Обстановка, в которой происходил отъезд, конечно, была напряженная. Автор предисловия к книге Керенского, основываясь исключительно на показаниях этого мемуариста, рисует эту напряженность, как следствие настроения революционных масс в Петербурге и Царском Селе. Для проф. Пэрса несомненно, что Керенский своими личными действиями (он провел всю ночь в Царском, наблюдая за отъездом) сохранил царскую семью надолго после своего собственного падения. Оставим в стороне кровожадные чувствования революционных масс – английский ученый в подтверждение своего тезиса не мог ничего привести другого, кроме описания, со слов Керенского, посещения Царского «бандой солдат» – эпизода с Мстиславским. Боялся ли Керенский действительно появления какой-либо революционной банды, которая сорвала бы решение правительства, ожидал ли он противодействия большевистски настроенной части гарнизона и железнодорожных рабочих при реализации предприятия, о котором не был осведомлен руководящий орган революционной демократии? Не играло ли значительной роли в напряженности, с которой организовался отъезд, опасение какой-нибудь монархической эскапады, которая могла бы подвергнуть семью реальной опасности? Чтобы ответить на эти вопросы, проследим фактическую канву, насколько мы ее знаем.
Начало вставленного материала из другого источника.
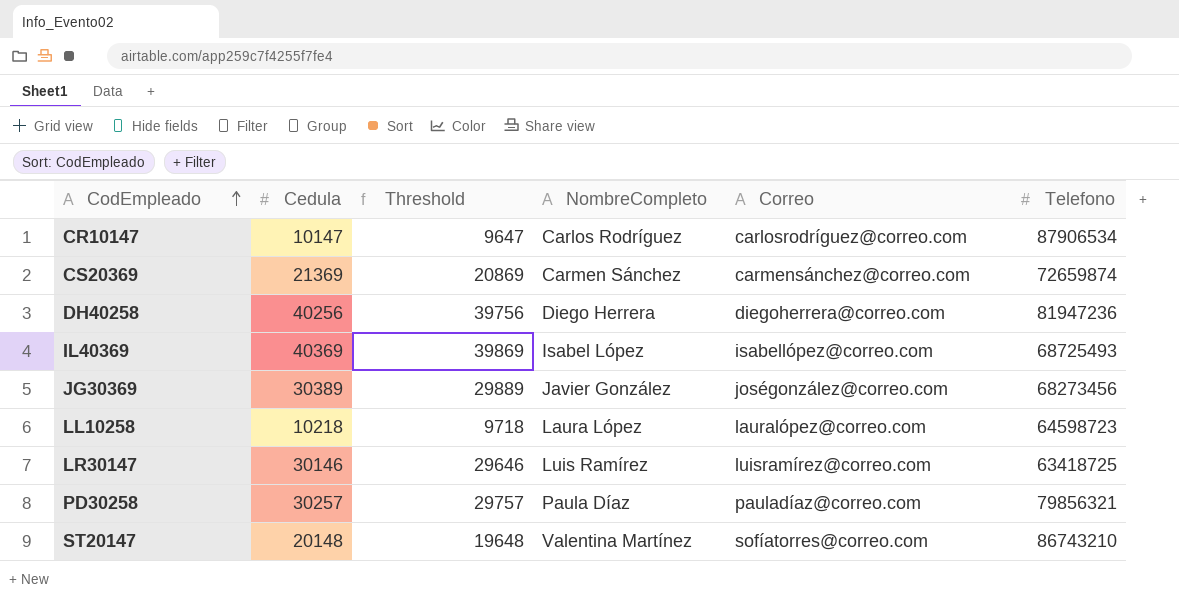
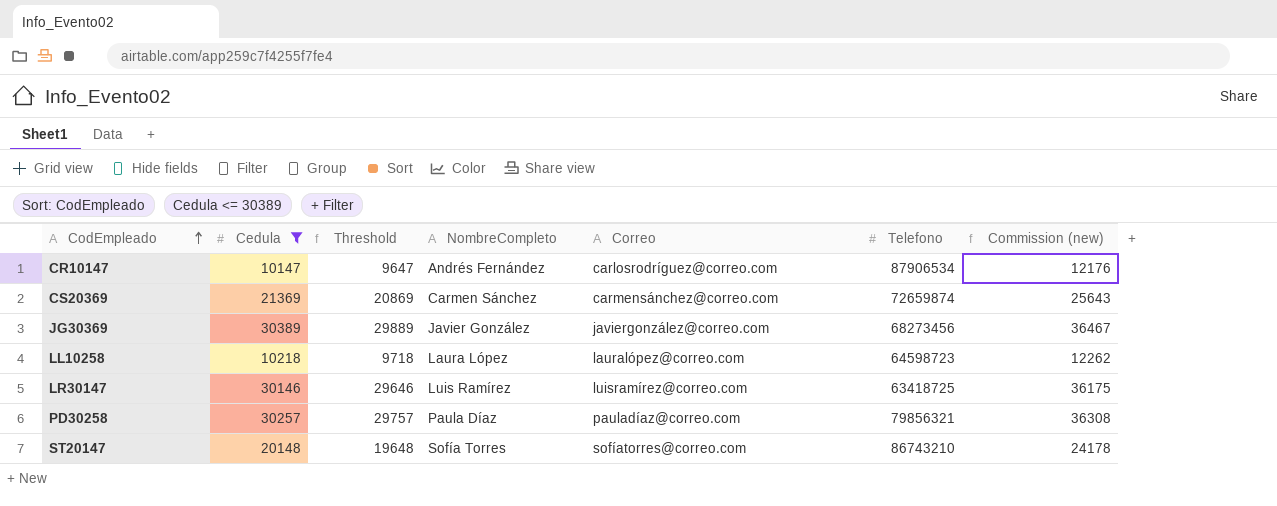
filter: none -> Cedula <= 30389
column Commission (new) | formula: none -> [Cedula] * 1.2
CR10147 | NombreCompleto: Carlos Rodríguez -> Andrés Fernández
JG30369 | Correo: joségonzález@correo.com -> javiergonzález@correo.com
ST20147 | NombreCompleto: Valentina Martínez -> Sofía Torres

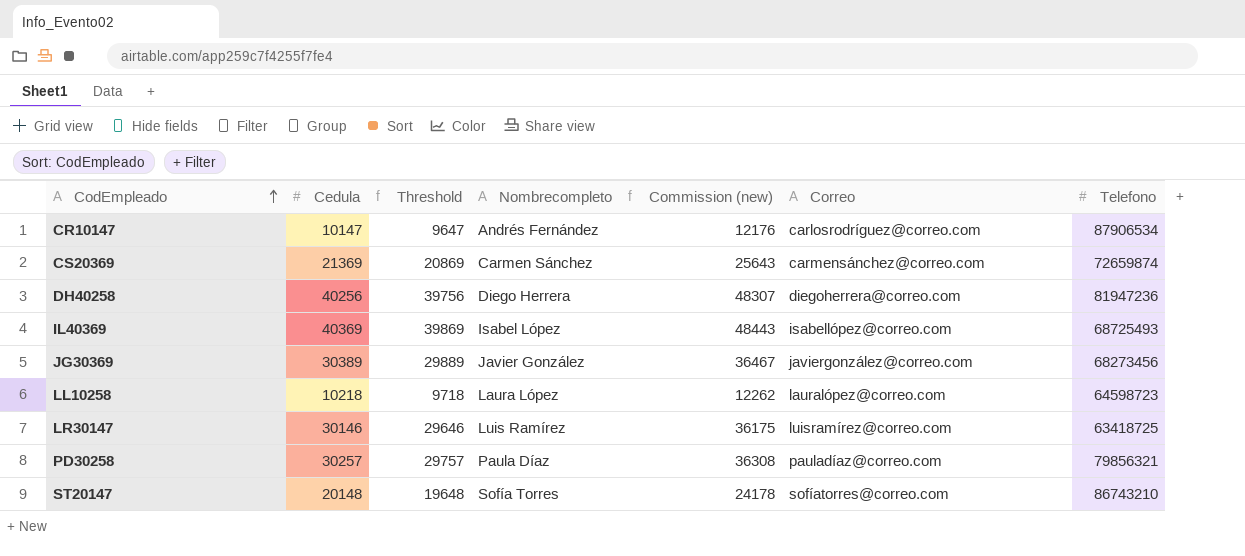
filter: Cedula <= 30389 -> none
column name: NombreCompleto -> Nombrecompleto
column Commission (new) | position: 7 -> 5

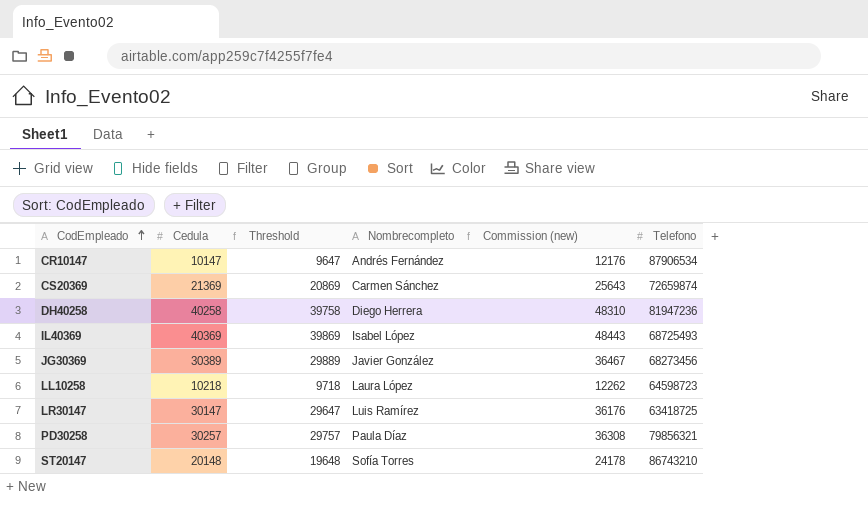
column Correo | position: 6 -> none
DH40258 | Cedula: 40256 -> 40258
DH40258 | Threshold: 39756 -> 39758
DH40258 | Commission (new): 48307 -> 48310
LR30147 | Cedula: 30146 -> 30147
LR30147 | Threshold: 29646 -> 29647
LR30147 | Commission (new): 36175 -> 36176

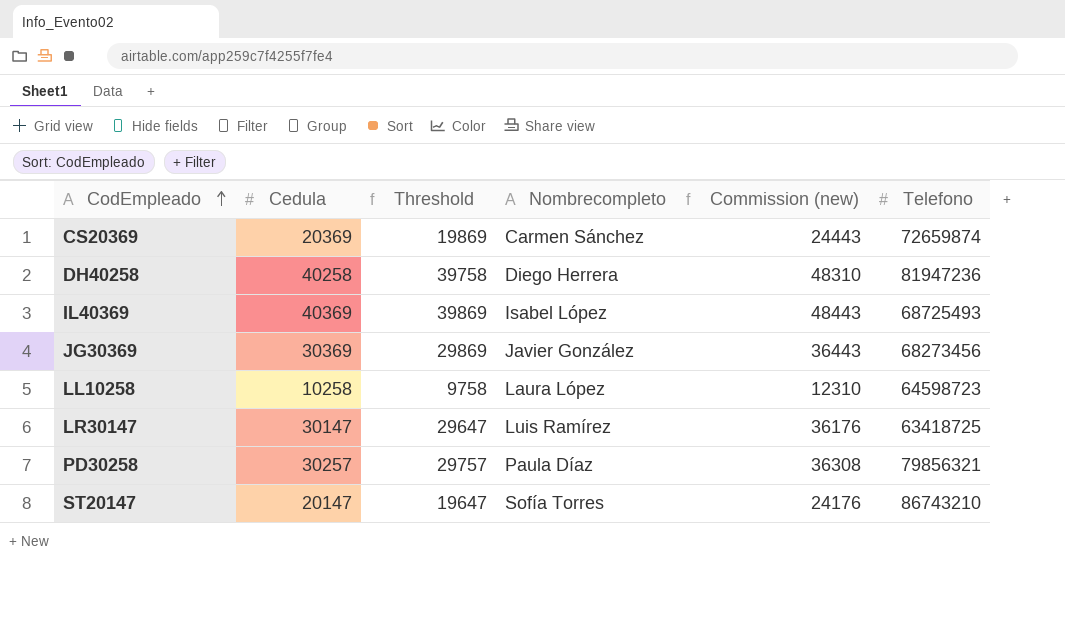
row CR10147: 10147 | 9647 | Andrés Fernández | 12176 | 87906534 -> none
CS20369 | Cedula: 21369 -> 20369
CS20369 | Threshold: 20869 -> 19869
CS20369 | Commission (new): 25643 -> 24443
JG30369 | Cedula: 30389 -> 30369
JG30369 | Threshold: 29889 -> 29869
JG30369 | Commission (new): 36467 -> 36443
LL10258 | Cedula: 10218 -> 10258
LL10258 | Threshold: 9718 -> 9758
LL10258 | Commission (new): 12262 -> 12310
ST20147 | Cedula: 20148 -> 20147
ST20147 | Threshold: 19648 -> 19647
ST20147 | Commission (new): 24178 -> 24176

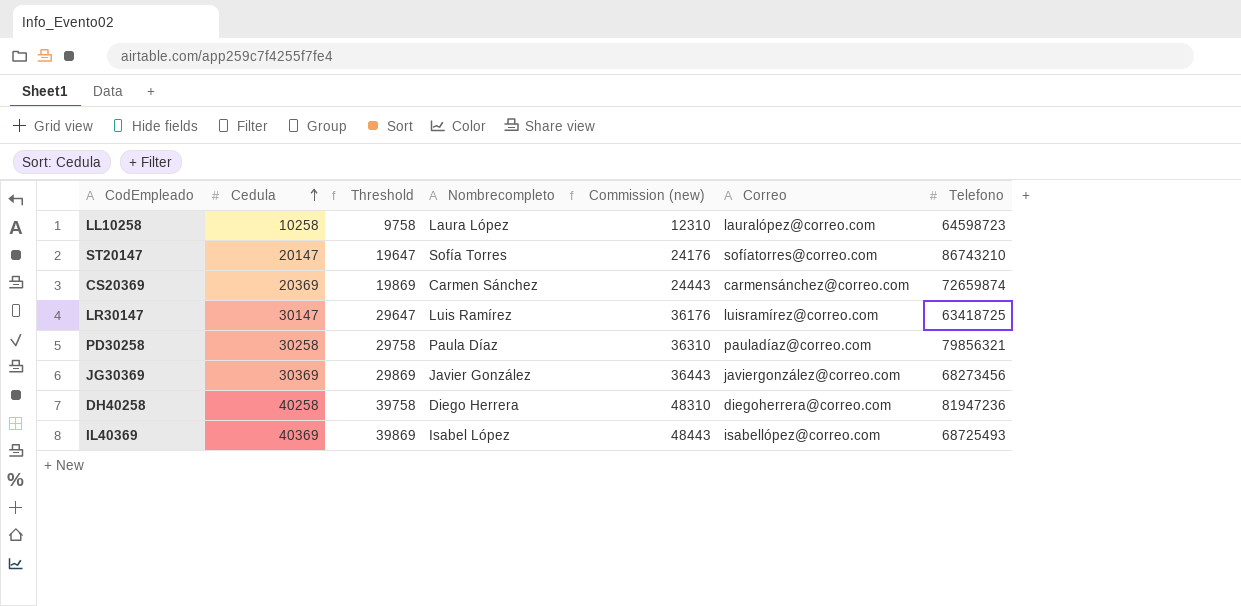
row order: CodEmpleado ascending -> Cedula ascending
column Correo | position: none -> 6
PD30258 | Cedula: 30257 -> 30258
PD30258 | Threshold: 29757 -> 29758
PD30258 | Commission (new): 36308 -> 36310

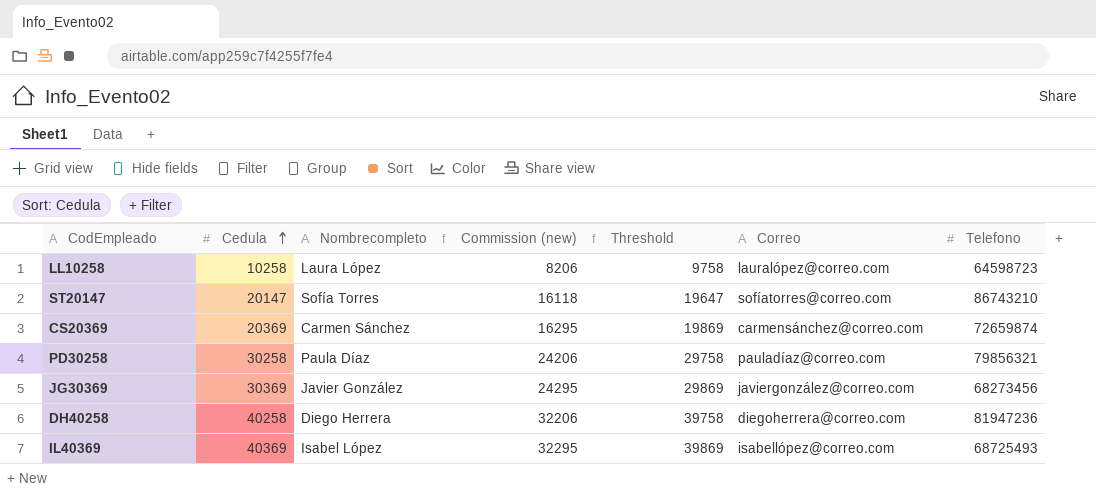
column Commission (new) | formula: [Cedula] * 1.2 -> [Cedula] * 0.8
column Threshold | position: 3 -> 5
row LR30147: 30147 | 29647 | Luis Ramírez | 36176 | luisramírez@correo.com | 63418725 -> none

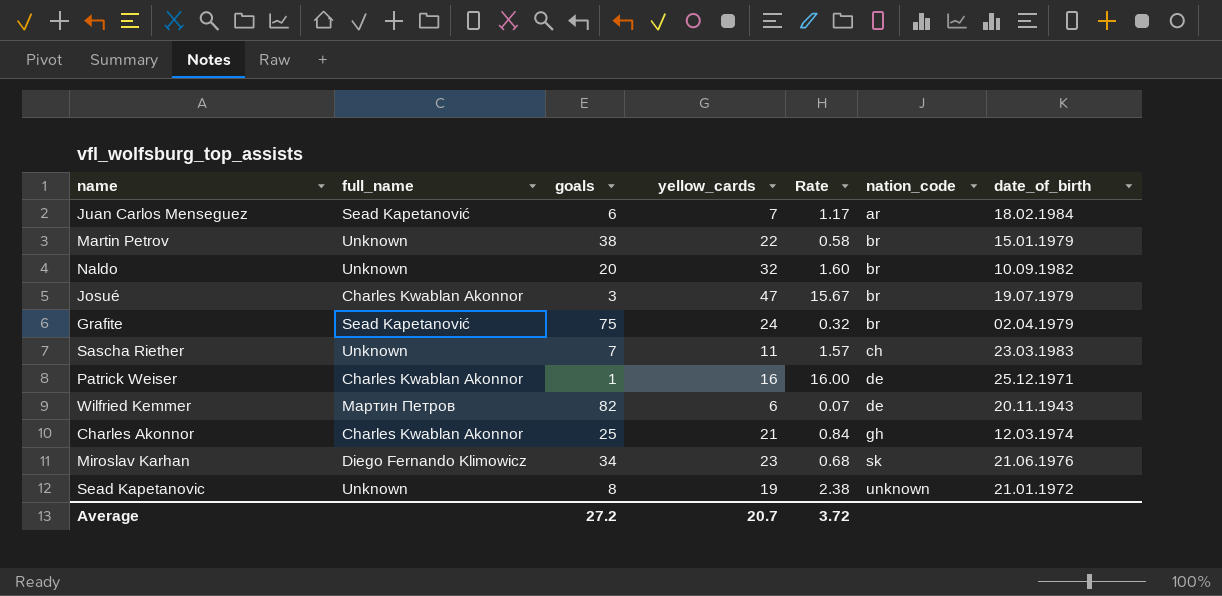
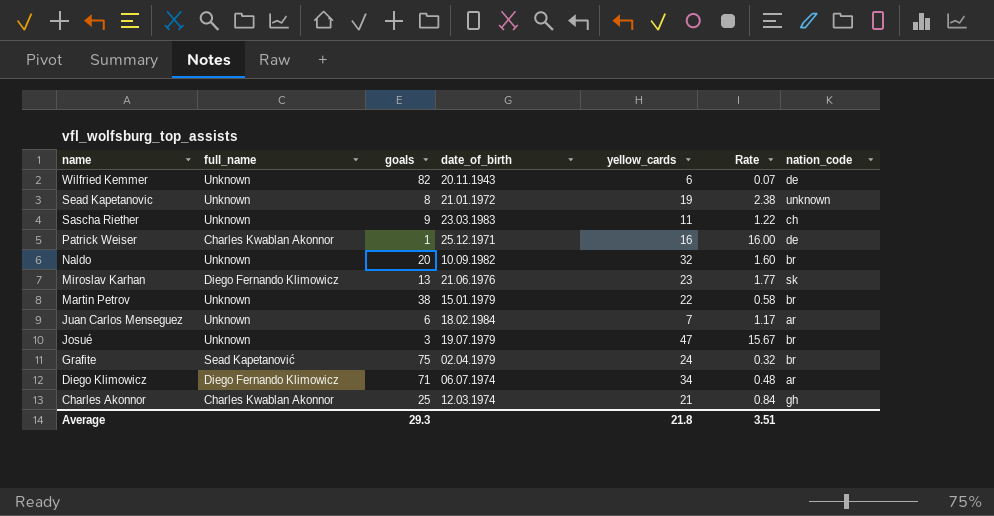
row order: nation_code ascending -> name descending
column date_of_birth | position: 7 -> 4
Wilfried Kemmer | full_name: Мартин Петров -> Unknown
Sascha Riether | goals: 7 -> 9
Sascha Riether | Rate: 1.57 -> 1.22
Miroslav Karhan | goals: 34 -> 13
Miroslav Karhan | Rate: 0.68 -> 1.77
Juan Carlos Menseguez | full_name: Sead Kapetanović -> Unknown
Josué | full_name: Charles Kwablan Akonnor -> Unknown
row Diego Klimowicz: none -> Diego Fernando Klimowicz | 71 | 06.07.1974 | 34 | 0.48 | ar
Average | goals: 27.2 -> 29.3
Average | yellow_cards: 20.7 -> 21.8
Average | Rate: 3.72 -> 3.51

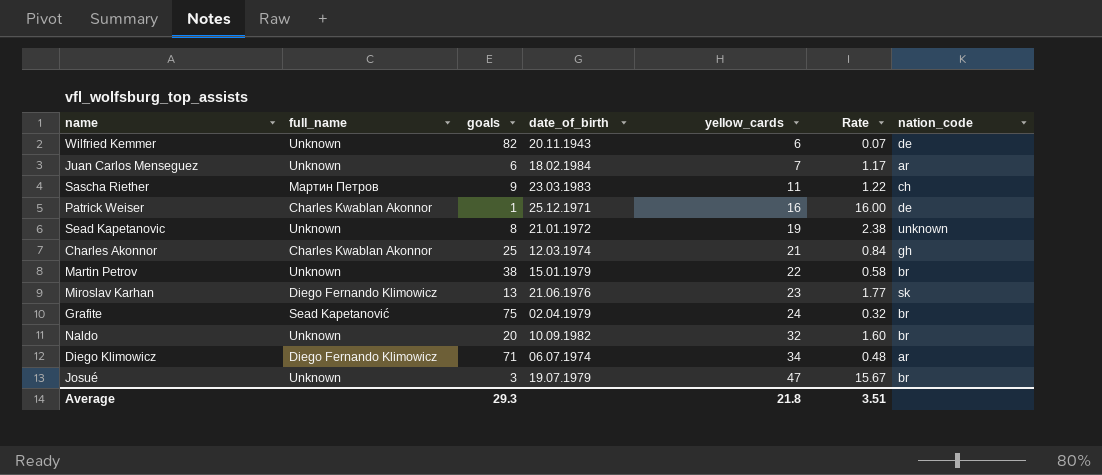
row order: name descending -> yellow_cards ascending
Sascha Riether | full_name: Unknown -> Мартин Петров

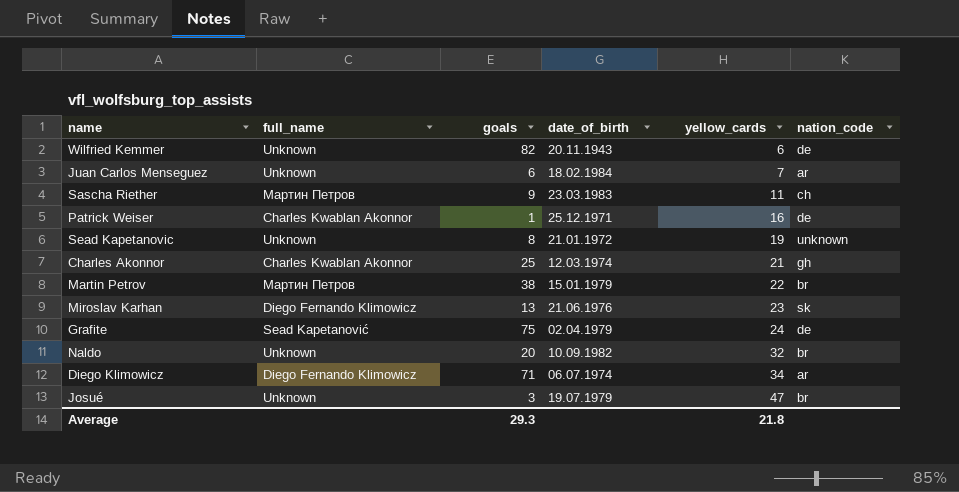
column Rate | formula: [yellow_cards] / [goals] -> none
Martin Petrov | full_name: Unknown -> Мартин Петров
Grafite | nation_code: br -> de

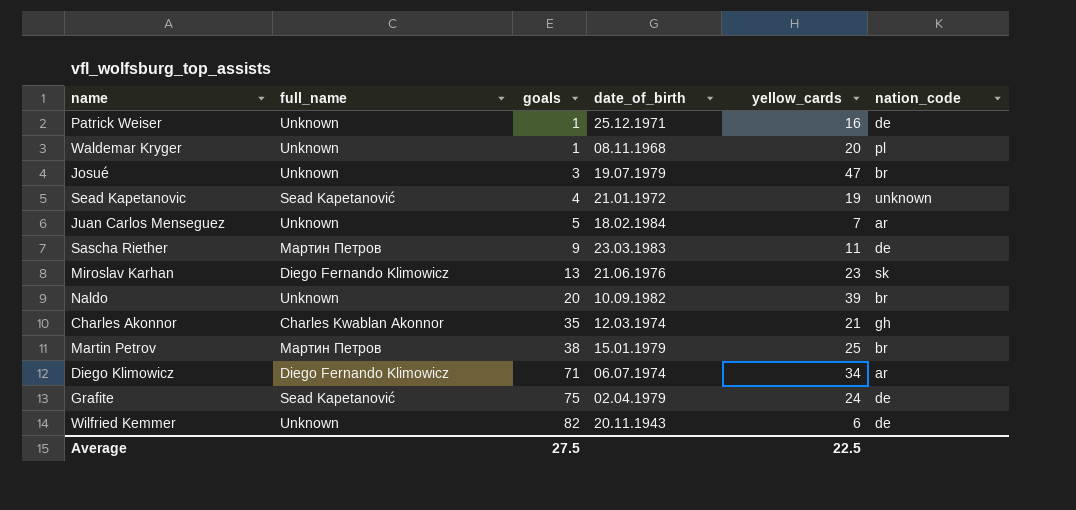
row order: yellow_cards ascending -> goals ascending
Patrick Weiser | full_name: Charles Kwablan Akonnor -> Unknown
row Waldemar Kryger: none -> Unknown | 1 | 08.11.1968 | 20 | pl
Sead Kapetanovic | full_name: Unknown -> Sead Kapetanović
Sead Kapetanovic | goals: 8 -> 4
Juan Carlos Menseguez | goals: 6 -> 5
Sascha Riether | nation_code: ch -> de
Naldo | yellow_cards: 32 -> 39
Charles Akonnor | goals: 25 -> 35
Martin Petrov | yellow_cards: 22 -> 25
Average | goals: 29.3 -> 27.5
Average | yellow_cards: 21.8 -> 22.5

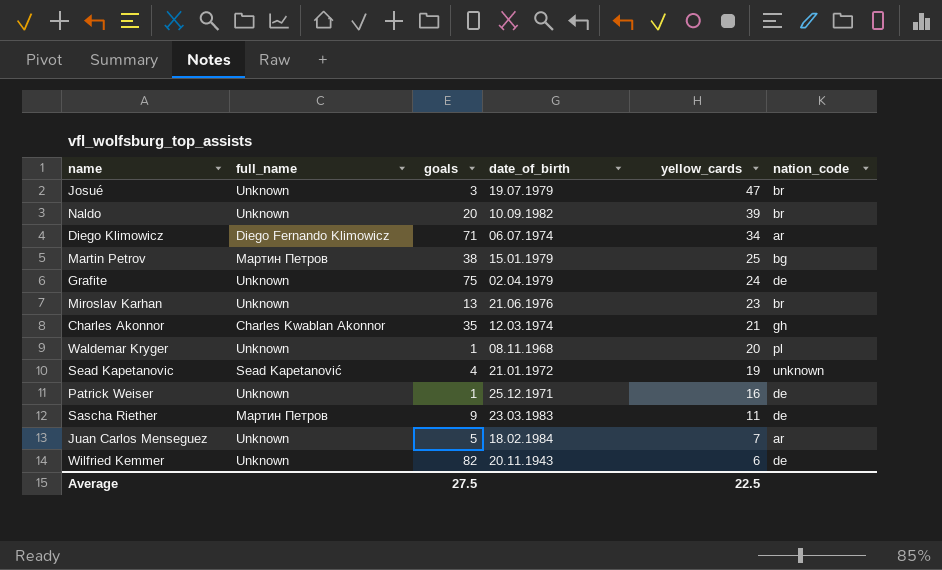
row order: goals ascending -> yellow_cards descending
Martin Petrov | nation_code: br -> bg
Grafite | full_name: Sead Kapetanović -> Unknown
Miroslav Karhan | full_name: Diego Fernando Klimowicz -> Unknown
Miroslav Karhan | nation_code: sk -> br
«31 июля, – продолжал в своих показаниях Кобылинский, – прошел у меня в приготовлениях к отъезду. Память мне не сохранила ничего выдающегося за этот день… В 12 час ночи приехал Керенский. Отряд был готов. Поехали мы с ним в первый батальон. Керенский держал к солдатам такую речь: “Вы несли охрану царской семьи здесь. Вы должны нести охрану и в Тобольске, куда переводится царская семья по постановлению Совета Министров. Помните: лежачего не бьют. Держите себя вежливо, а не по-хамски. Довольствие будет выдаваться по петроградскому округу. Табачное и мыльное довольство – натурой. Будете получать суточные деньги…” «Я не могу утверждать, – добавляет сам Керенский, – что люди в казармах были все удовлетворены. Слухи об отъезде уже распространились, и многим новость эта абсолютно не нравилась. Некоторые части гарнизона были под сильным влиянием пропаганды крайних и считали, что правительство относится слишком терпимо к бывшему Царю». Казалось бы, министру-председателю надлежало свое умелое красноречие направлять как раз в сторону тех, кто был распропагандирован большевистской агитацией и скептически относился к политике правительства в отношении заключенных. Произошло нечто противоположное. Почему? Сказав речь в первом и четвертом батальоне, Керенский не пошел во второй – т.е. в тот, который входил в состав полка, избравшего прап. Деконского, и в который попали, по мнению Кобылинского, «наиболее дурные элементы». «Считаю нужным отметить, – пояснял Кобылинский, – что условия, в которые были поставлены солдаты первого и четвертого полков, были иные, чем условия, поставленные для солдат второго полка. Первые были одеты с иголочки, и обмундирование у них было в большом количестве; солдаты второго полка, вообще-то худшие по своим моральным свойствам, были в грязной одежде и обмундирования у них было меньше. Эта разница… имела впоследствии большое значение! [226]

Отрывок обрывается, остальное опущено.